Hi,
I'll respond to your comments one-by-one. I will include some of my
reasoning to help clarify.
------- Original Message -------
On Monday, July 4th, 2022 at 20:52, Arend Van Spriel <aspriel@xxxxxxxxx> wrote:
> On 7/4/2022 4:49 PM, Danny van Heumen wrote:
>
> > Hi Arend,
> >
> > ------- Original Message -------
> > On Monday, July 4th, 2022 at 11:43, Arend Van Spriel aspriel@xxxxxxxxx wrote:
> >
> > > [..]
> > >
> > > It is good practice to throw in a changelog here so people know what has
> > > changed since earlier version of the patch.
> >
> > That's fair enough. The commit message is updated.

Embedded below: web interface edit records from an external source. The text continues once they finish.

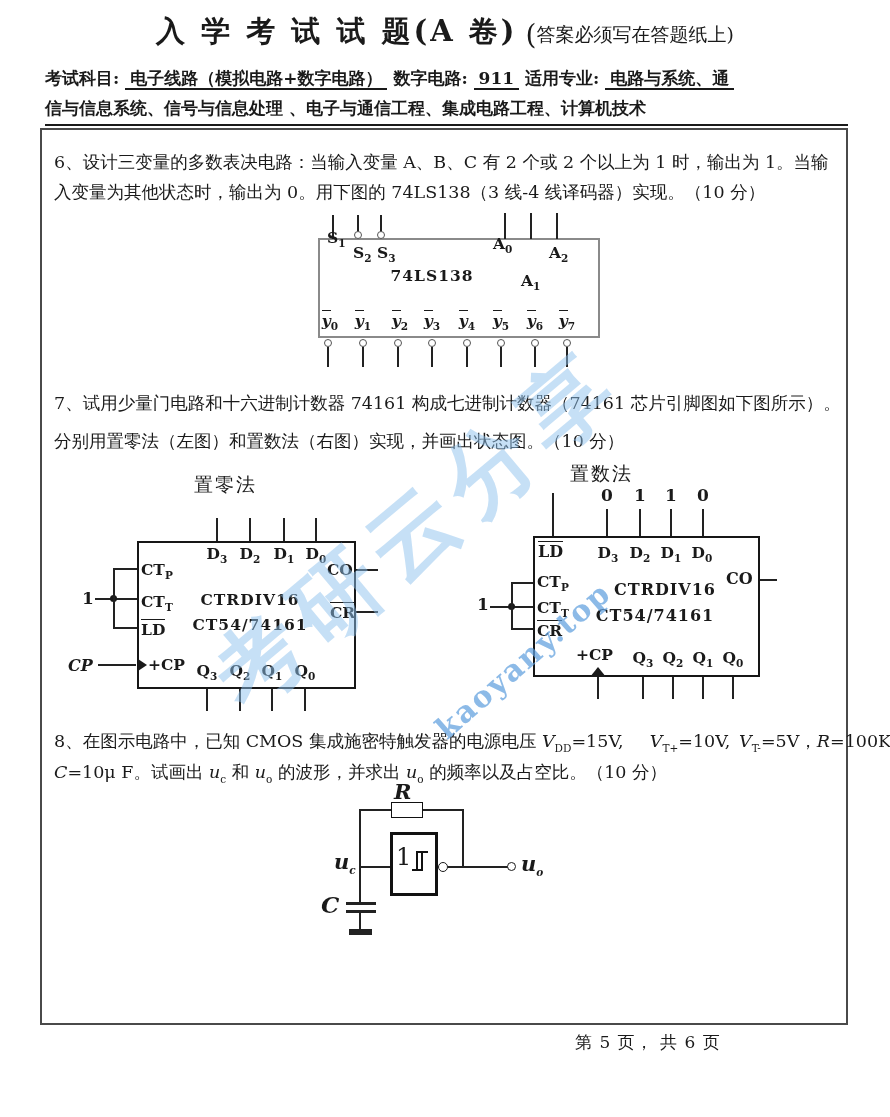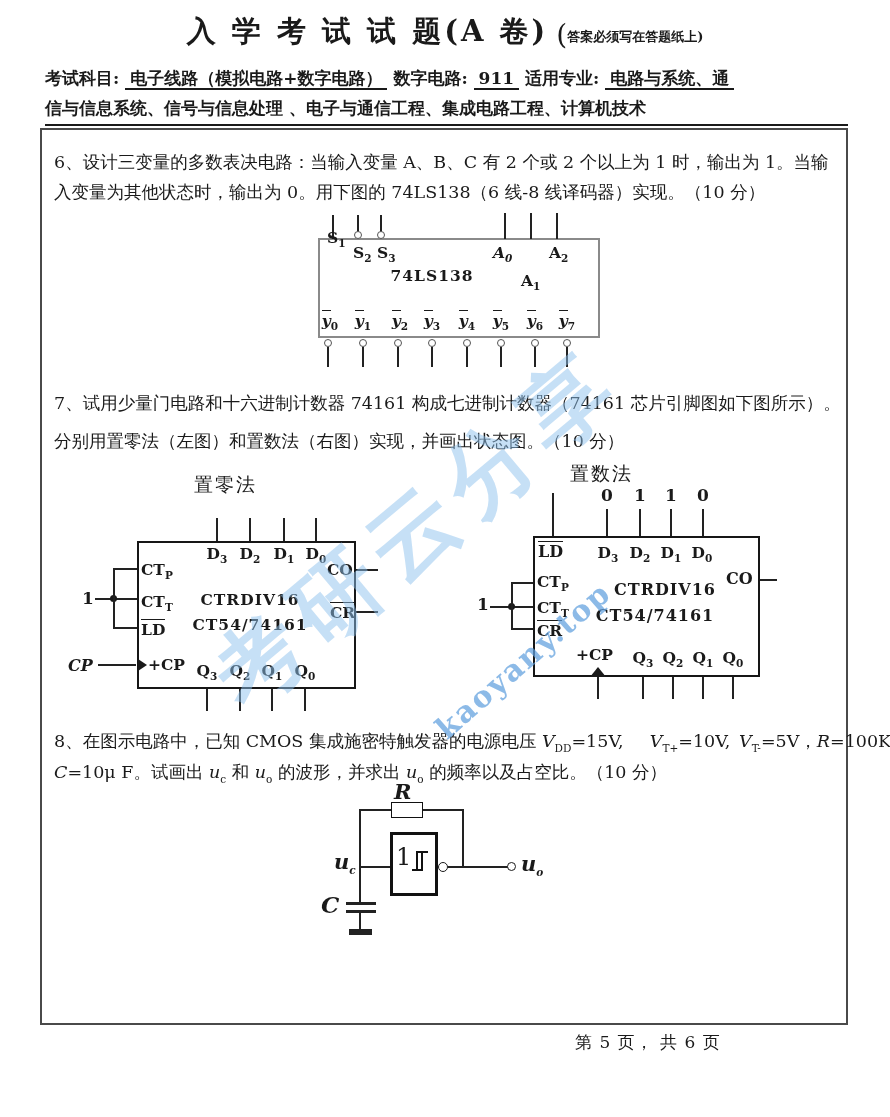"答案必须写在答题纸上)" .title-note { font-size: 13px -> 19px; font-weight: bold -> normal }
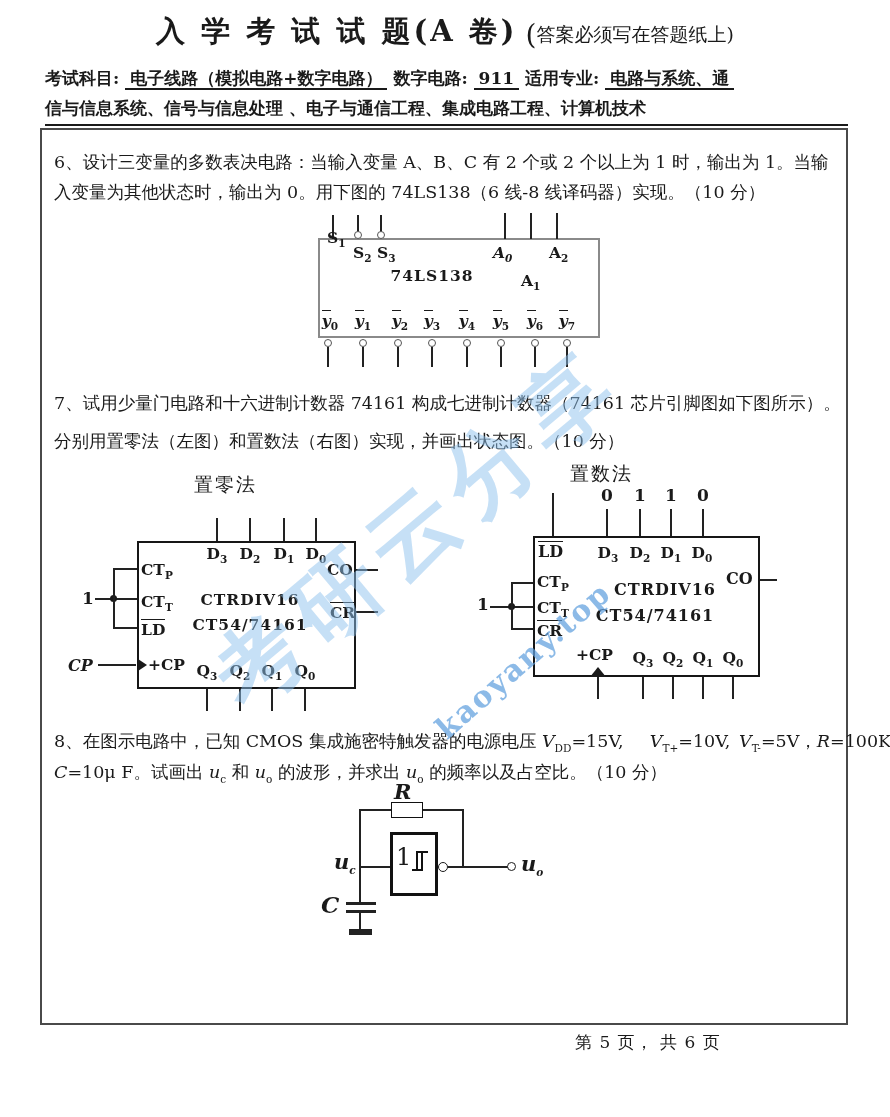"入变量为其他状态时，输出为 0。用下图的 74LS138（6 线-8" div.qtext { text: 6 线-8 -> 3 线-4 }
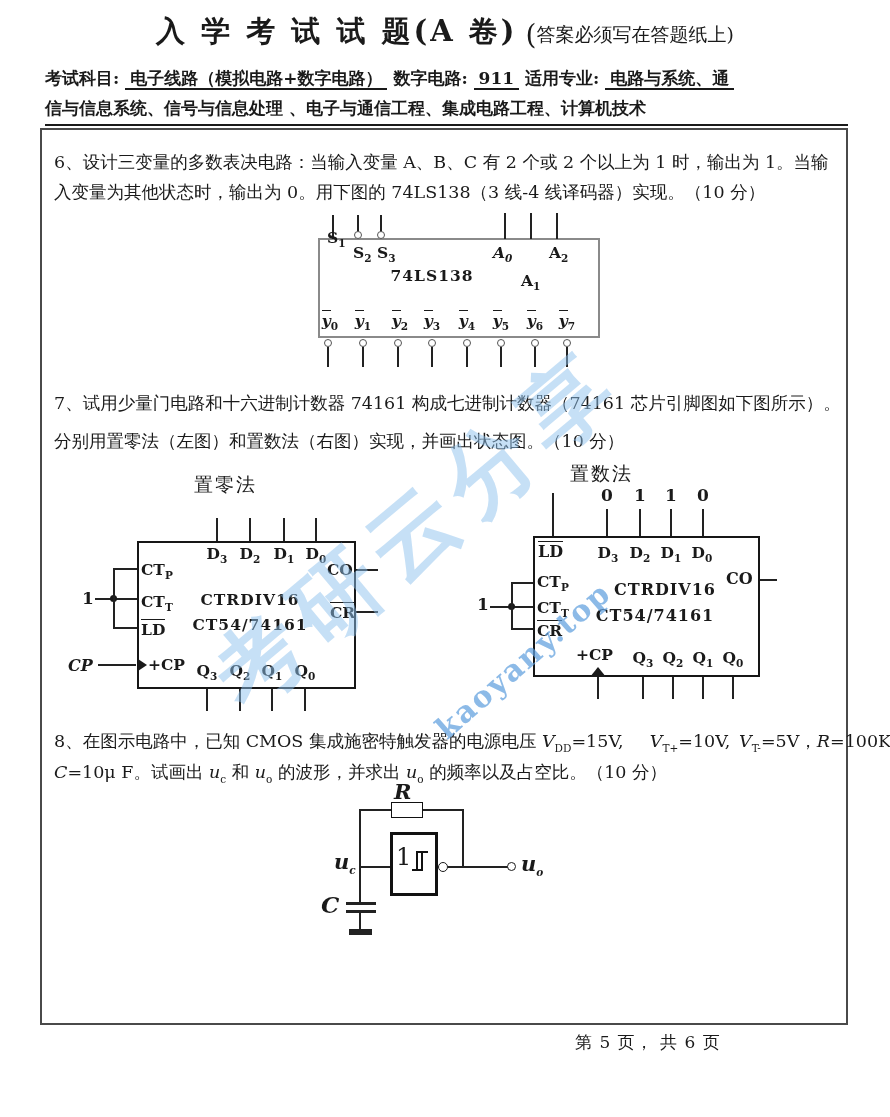"A0" div.pl { font-style: italic -> none; top: 243px -> 234px }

> > Changes compared to v3:
> >
> > - brcmf_sdiod_remove(..) disables functions in reverse order. It also claims
> > 'func2' when disabling 'func2'. However, operations on 'func2' are always
> > performed after claiming 'func1'. So this corrects mistake that deviates
> > from convention.
> > - furthermore, following feedback from the kernel, irq is released for each
> > individual function, but only func1 performs removal operations. This
> > prevents the ordering issue from occurring.
> >
> > > ---
> > >
> > > > .../broadcom/brcm80211/brcmfmac/bcmsdh.c | 31 ++++++++++++-------
> > > > .../broadcom/brcm80211/brcmfmac/sdio.c | 10 +-----
> > > > 2 files changed, 21 insertions(+), 20 deletions(-)
> > > >
> > > > diff --git a/drivers/net/wireless/broadcom/brcm80211/brcmfmac/bcmsdh.c b/drivers/net/wireless/broadcom/brcm80211/brcmfmac/bcmsdh.c
> > > > index ac02244a6fdf..dd634edaa0b3 100644
> > > > --- a/drivers/net/wireless/broadcom/brcm80211/brcmfmac/bcmsdh.c
> > > > +++ b/drivers/net/wireless/broadcom/brcm80211/brcmfmac/bcmsdh.c
> > >
> > > [...]
> > >
> > > > @@ -1096,12 +1093,24 @@ static void brcmf_ops_sdio_remove(struct sdio_func *func)
> > > > if (bus_if) {
> > > > sdiodev = bus_if->bus_priv.sdio;
> > > >
> > > > + if (func->num != 1) {
> > > > + /* Satisfy kernel expectation that the irq is released once the
> > > > + * '.remove' callback has executed, while respecting the design
> > > > + * that removal is executed for 'sdiodev', instead of individual
> > > > + * function.
> > > > + /
> > > > + brcmf_dbg(SDIO, "Only release irq for function %d", func->num);
> > > > + sdio_claim_host(sdiodev->func1);
> > > > + sdio_release_irq(func);
> > > > + sdio_release_host(sdiodev->func1);
> > > > + return;
>
>
> Actually this is wrong. Before the function
> brcmf_sdiod_intr_unregister() was called for every sdio function
> instance.
We are in agreement here.
> That function does exactly the same as the above and more. On
> some platforms the device does not used the SDIO interrupt, but instead
> it uses what we call an OOB interrupt (out-of-band).
The SDIODEV struct is hard-coded for 2 functions. The function
`brcmf_sdiod_intr_unregister` unregisters for the whole devices, i.e.
two functions simultaneously. The OOB interrupt handling is
function-independent. It takes a sdiodev pointer to work with. In
addition, the code facilitates the request of a single OOB interrupt,
i.e. a single one for the device as a whole.
Regarding the sdio-irq-claim/release, these are function-bound.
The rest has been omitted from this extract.